Summary and basic question
Using MS Access 2010 and VBA (sigh..)
I am attempting to implement a specialized Diff function that is capable of outputting a list of changes in different ways depending on what has changed. I need to be able to generate a concise list of changes to submit for our records.
I would like to use something such as html tags like <span class="references">These are references 1, 6</span>
so that I can review the changes with code and customize how the change text is outputted. Or anything else to accomplish my task.
I see this as a way to provide an extensible way to customize the output, and possibly move things into a more robust platform and actually use html/css.

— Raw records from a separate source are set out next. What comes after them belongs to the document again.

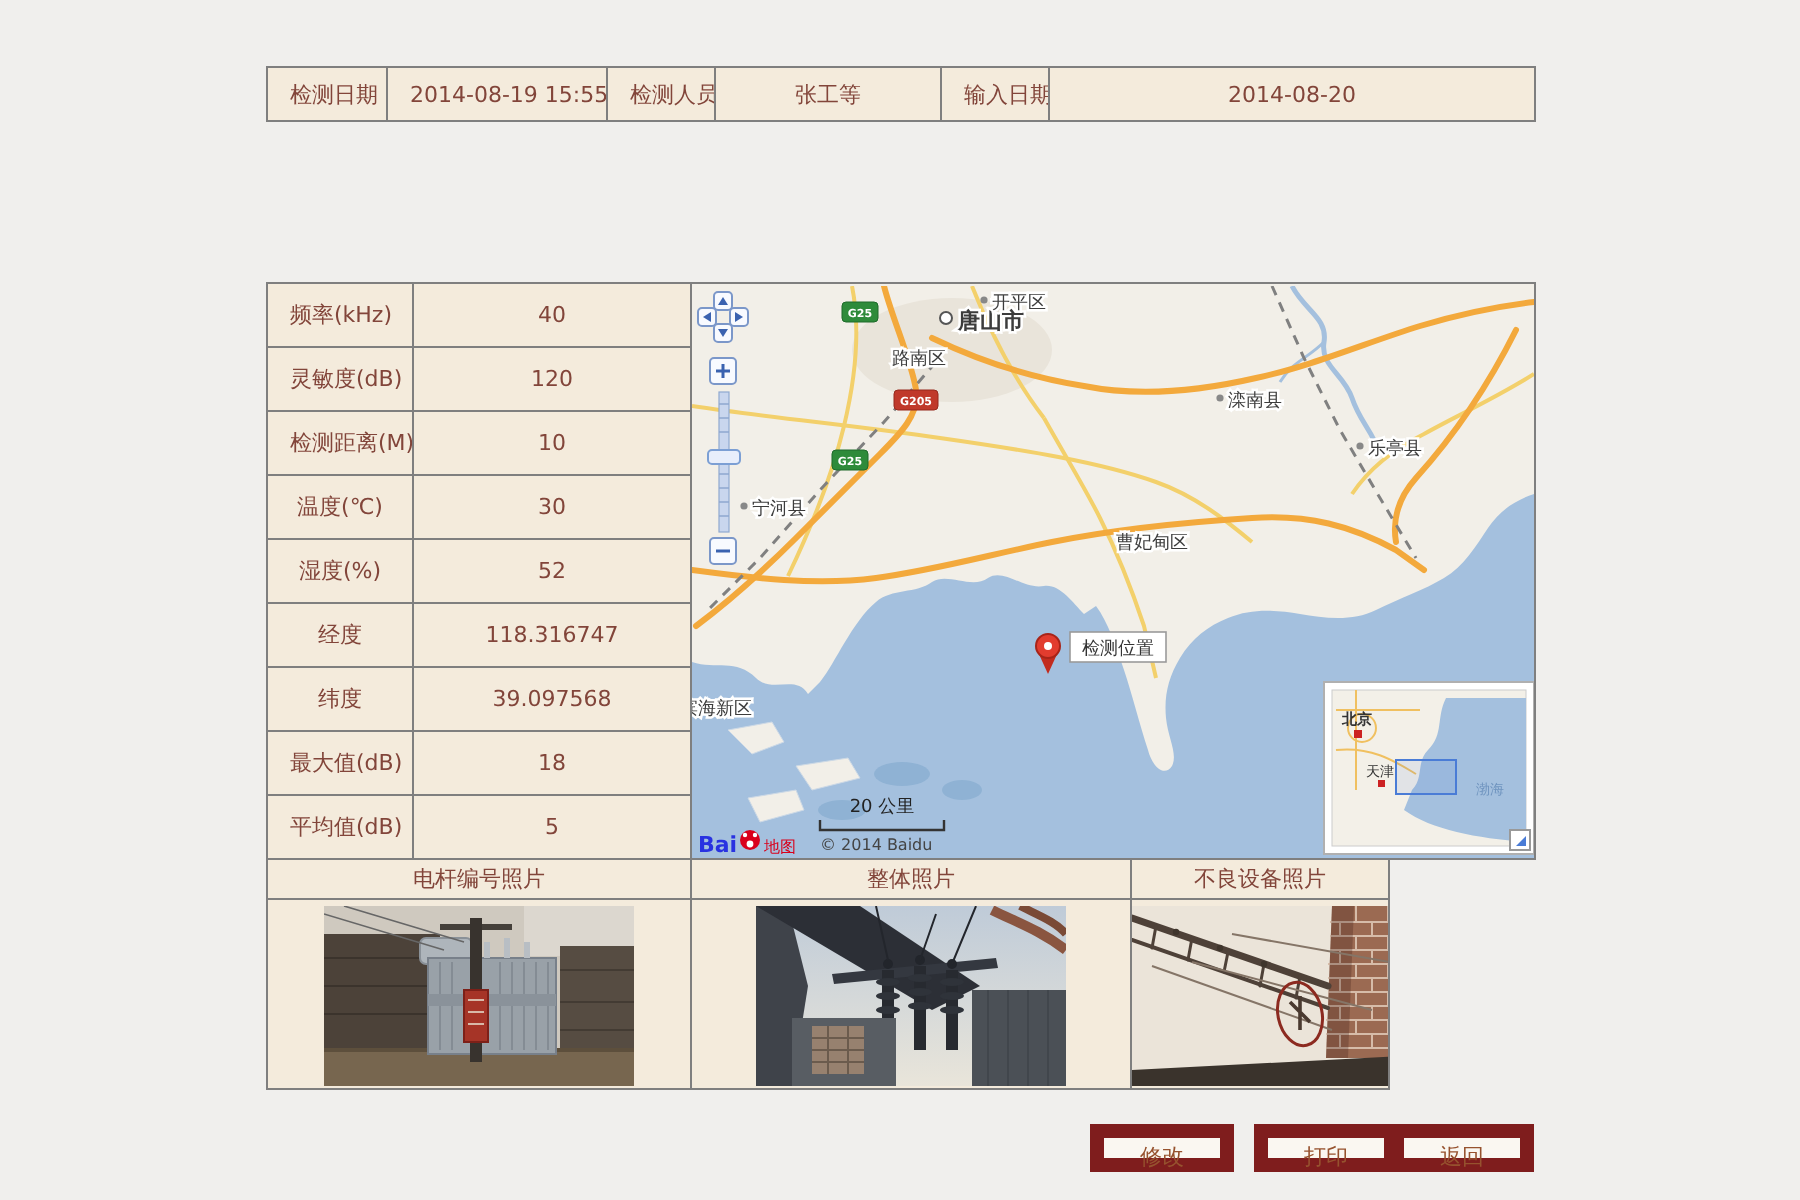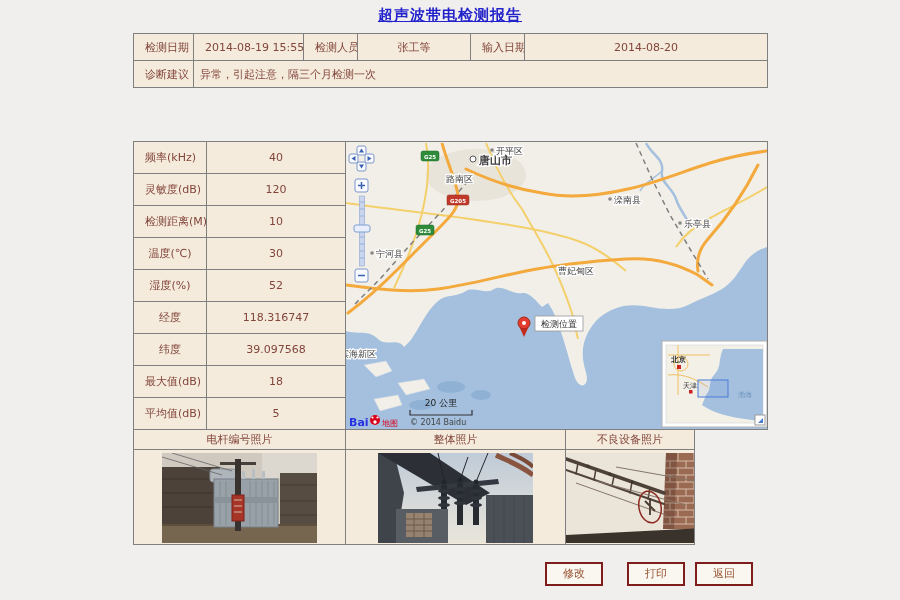--- a/index.html
+++ b/index.html
@@ -34,7 +34,6 @@
 <body>
 
 <div class="page">
-  <h1 class="title">超声波带电检测报告</h1>
 
   <table class="t-top">
     <colgroup>

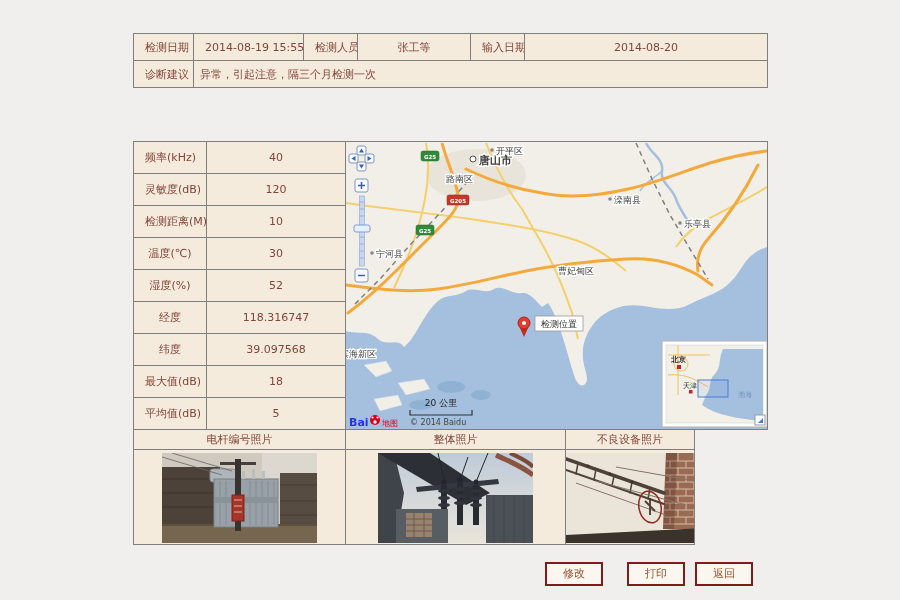--- a/index.html
+++ b/index.html
@@ -53,10 +53,6 @@
       <td>输入日期</td>
       <td>2014-08-20</td>
     </tr>
-    <tr>
-      <td>诊断建议</td>
-      <td class="left" colspan="5">异常，引起注意，隔三个月检测一次</td>
-    </tr>
   </tbody>
     </table>
 

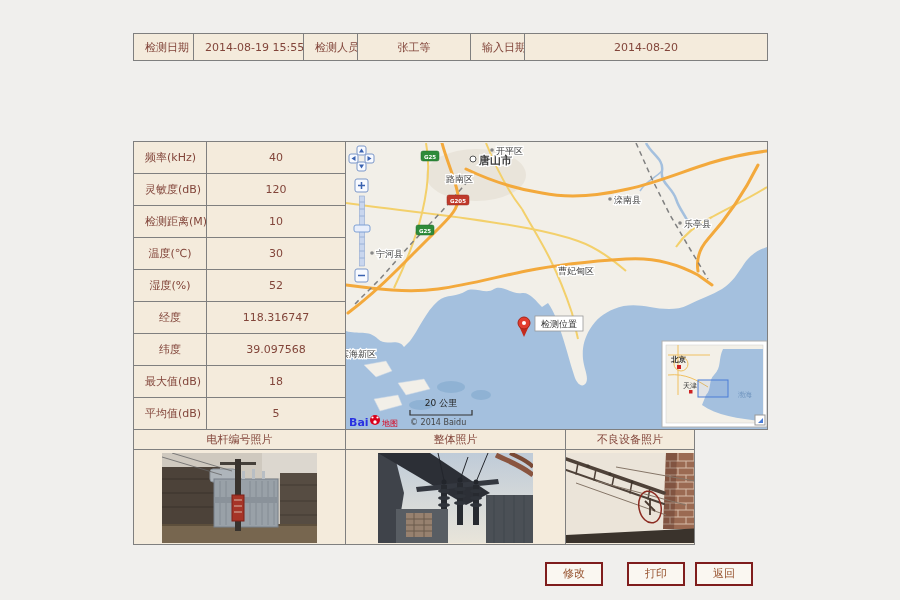--- a/index.html
+++ b/index.html
@@ -25,8 +25,8 @@
   .map-city  { font-size:11px; font-weight:bold; }
   .shield-txt { fill:#ffffff; font-size:5.5px; font-weight:bold; text-anchor:middle; }
   .photo { display:block; margin:2px auto 0 auto; }
-  .btn { position:absolute; top:562px; width:58px; height:24px; background:#faf7f1;
-         border:2px solid #7f1d1d; color:#96522e; font-size:11px; line-height:20px;
+  .btn { position:absolute; top:562px; width:72px; height:24px; background:#faf7f1;
+         border:7px solid #7f1d1d; color:#96522e; font-size:11px; line-height:20px;
          text-align:center; cursor:pointer; font-family:inherit; padding:0; }
   #btn-modify { left:545px; } #btn-print { left:627px; } #btn-back { left:695px; }
 </style>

Does anyone know of a similar project that may be able to point me in the right direction?
My task
I have an access database with tables of work operation instructions - typically 200-300 operations, many of which are changing from one revision to another. I have currently implemented a function that iterates through tables, finds instructions that have changed and compares them.
Note that each operation instruction is typically a couple sentences with a couple lines at the end with some document references.
My algorithm is based on "An O(ND) Difference Algorithm and Its Variations" and it works great.
Access supports "Rich" text, which is just glorified simple html, so I can easily generate the full text with formatted additions and deletions, i.e. adding tags like <font color = "red"><strong><i>This text has been removed</i></strong></font>
. The main output from the Diff procedure is a full text of the operation that includes non-changed, deleted, and inserted text inline with each other. The diff procedure adds <del>
and <ins>
tags that are later replaced with the formatting text later (The result is something similar to the view of changes from stack exchange edits).
However, like I said, I need the changes listed in human readable format. This has proven difficult because of the ambiguity many changes create.
for example: If a type of chemical is being changed from "Class A" to "Class C", the change text that is easily generated is "Change 'A' to 'C'", which is not very useful to someone reviewing the changes. More common are document reference at the end: Adding SOP 3 to the list such as "SOP 1, 2, 3" generates the text "Add '3'". Clearly not useful either.
What would be most useful is a custom output for text designated as "SOP" text so that the output would be "Add reference to SOP 3".
I started with the following solution:
Group words together, e.g. treat text such as "SOP 1, 2, 3" as one token to compare. This generates the text "Change 'SOP 1, 2' to 'SOP 1, 2, 3". This get's cluttered when there is a large list and you are attempting to determine what actually changed.
Where I am now
I am now attempting to add extra html tags before running the the diff algorithm. For example, I will run the text through a "pre-processor" that will convert "SOP 1, 2" to SOP 1, 2
Once the Diff procedure returns the full change text, I scan through it noting the current "class" of text and when there is a <del>
or <ins>
I capture the text between the tags and use a SELECT CASE
block over the class to address each change.
This actually works okay for the most part, but there are many issues that I have to work through, such add Diff deciding that the shortest path is to delete certain opening tags and insert other ones. This creates a scenario that there are two <span>
tags but only one </span>
tag.
The ultimate question
I am looking for advise to either continue with the direction I have started or to try something different before investing a lot more time into a sub-optimal solution.
Thanks all in advance.
Also note:
The time for a typical run is approximately 1.5 to 2.5 seconds with me attempting more fancy things and a bunch of debug.prints. So running through an extra pass or two wouldn't be killer.